> _Your assignment_: As you reproduce every line below, keep it exactly as written and leave out the images.

#####

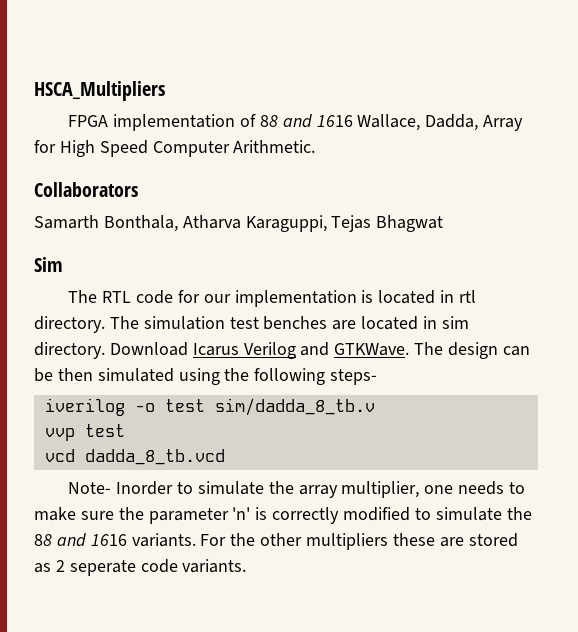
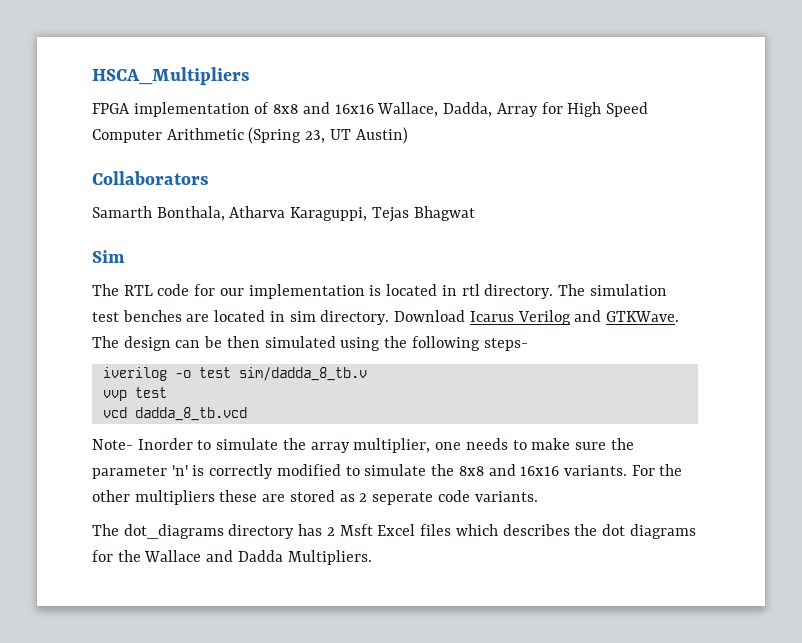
- FPGA implementation of 88 and 1616 Wallace, Dadda, Array for High Speed Computer Arithmetic.
+ FPGA implementation of 8x8 and 16x16 Wallace, Dadda, Array for High Speed Computer Arithmetic (Spring 23, UT Austin)
- Note- Inorder to simulate the array multiplier, one needs to make sure the parameter 'n' is correctly modified to simulate the 88 and 1616 variants.
+ Note- Inorder to simulate the array multiplier, one needs to make sure the parameter 'n' is correctly modified to simulate the 8x8 and 16x16 variants.
+ The dot_diagrams directory has 2 Msft Excel files which describes the dot diagrams for the Wallace and Dadda Multipliers.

#####

> _Written answer_:
- FPGA implementation of 88 and 1616 Wallace, Dadda, Array for High Speed Computer Arithmetic.
+ FPGA implementation of 8x8 and 16x16 Wallace, Dadda, Array for High Speed Computer Arithmetic (Spring 23, UT Austin)
- Note- Inorder to simulate the array multiplier, one needs to make sure the parameter 'n' is correctly modified to simulate the 88 and 1616 variants.
+ Note- Inorder to simulate the array multiplier, one needs to make sure the parameter 'n' is correctly modified to simulate the 8x8 and 16x16 variants.
+ The dot_diagrams directory has 2 Msft Excel files which describes the dot diagrams for the Wallace and Dadda Multipliers.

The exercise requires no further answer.